I have done a good number of these in the past. I ask for/order welded frame "EMA" prep (Existing Masonry Anchor). This gets me a welded frame , dimpled, punched and supplied with properly sized expanding anchors.
A word or 2 on the removal. I eventually came to cut the header in 2 places about 6" apart, a cut about 4" down each jamb leg,another pair of cuts just above and below the centre hinge and strike box locations and one at an easy to reach lower height on each jamb leg.
I've never encountered any sort of anchors in the header area so I sledge out the little center piece and this frees the other 2 head chunks for poundng out without binding or wedging against each other. Now there's nothing waiting up there to visit me as I work the jamb legs.
The vast majority of the block locks I've encountered are the bent wire/3/16 rod type and are almost never in the actual strike/hinge area as it is a little more awkward to install them there, so look for an anchor in the block joint just above or below there.

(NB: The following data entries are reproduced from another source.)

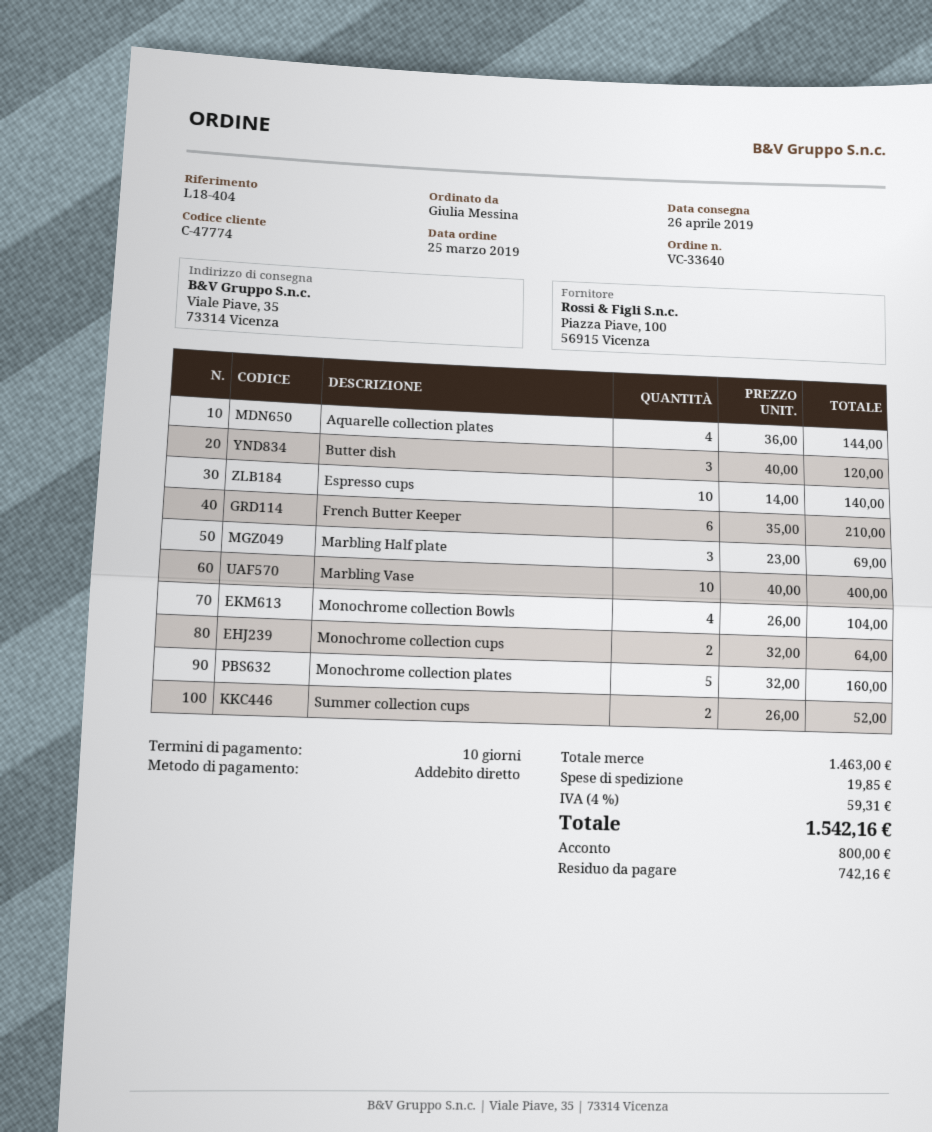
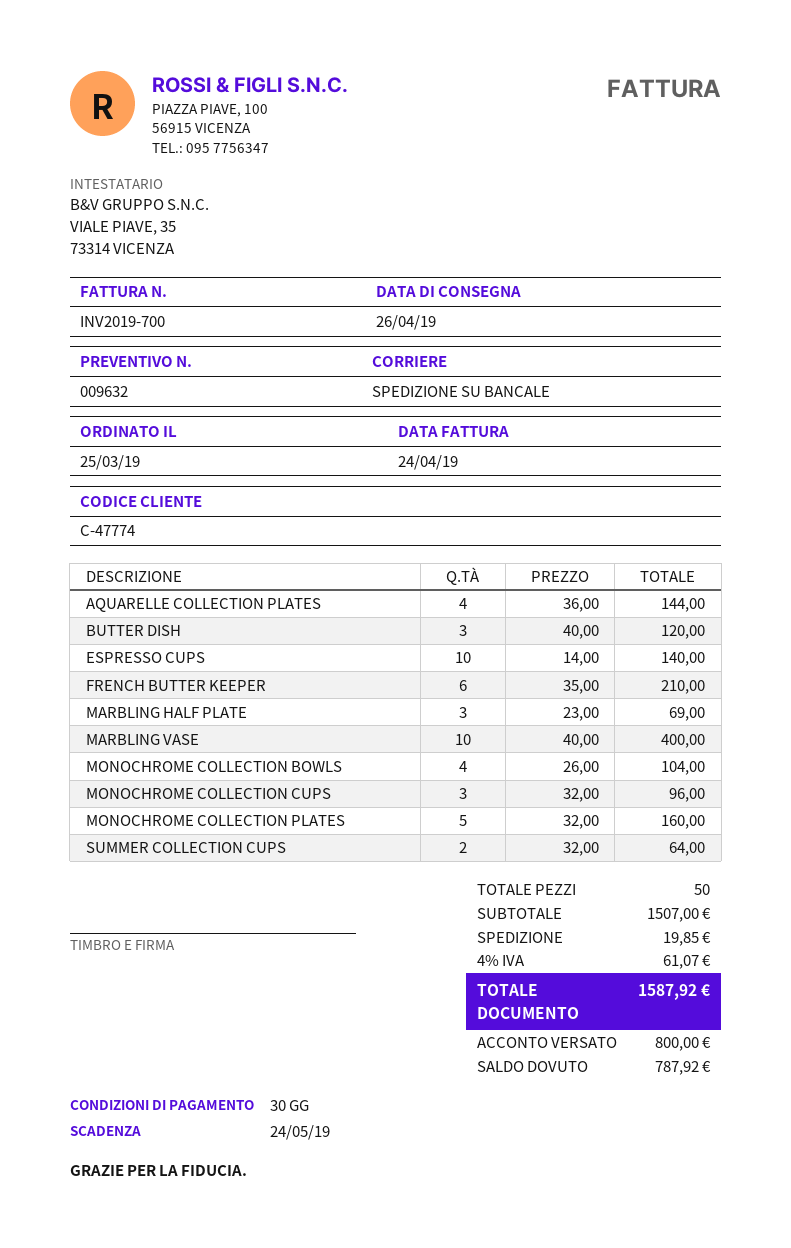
payment terms: 10 days -> 30 days
Monochrome collection cups: 2 x 32.00 = 64.00 -> 3 x 32.00 = 96.00
Summer collection cups: 2 x 26.00 = 52.00 -> 2 x 32.00 = 64.00
subtotal: 1463.00 -> 1507.00
tax: 4% = 59.31 -> 4% = 61.07
total: 1542.16 -> 1587.92
balance: 742.16 -> 787.92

Sledge the little center cuts out and do a little loosening on one of the upper sections. I like to try to have the jamb and (hopefully, ever so hopefully)grout crack free just enough to wedge a bar in there so I can locate the blocklocks. I sawzall the block lock and the section should be free.
I use the sawzall at this point to prevent the block lock from ripping out not just mortar but also occasionally the end chunk of a block.(%#[email protected]$)!
It also turns out I'd rather make a sawzall cut than stand there trying to smash the block locks out of the wall with a sledge.


----------



## dakzaag (Jan 6, 2009)

I always grout the jambs,header and at least the first core of the block. Good luck with the sawzall, or any other method for that matter. I figure two days minimum for replacing a door in a block wall,just to allow for demoing a fully grouted jam.

Replacements go in with anchor bolts.


----------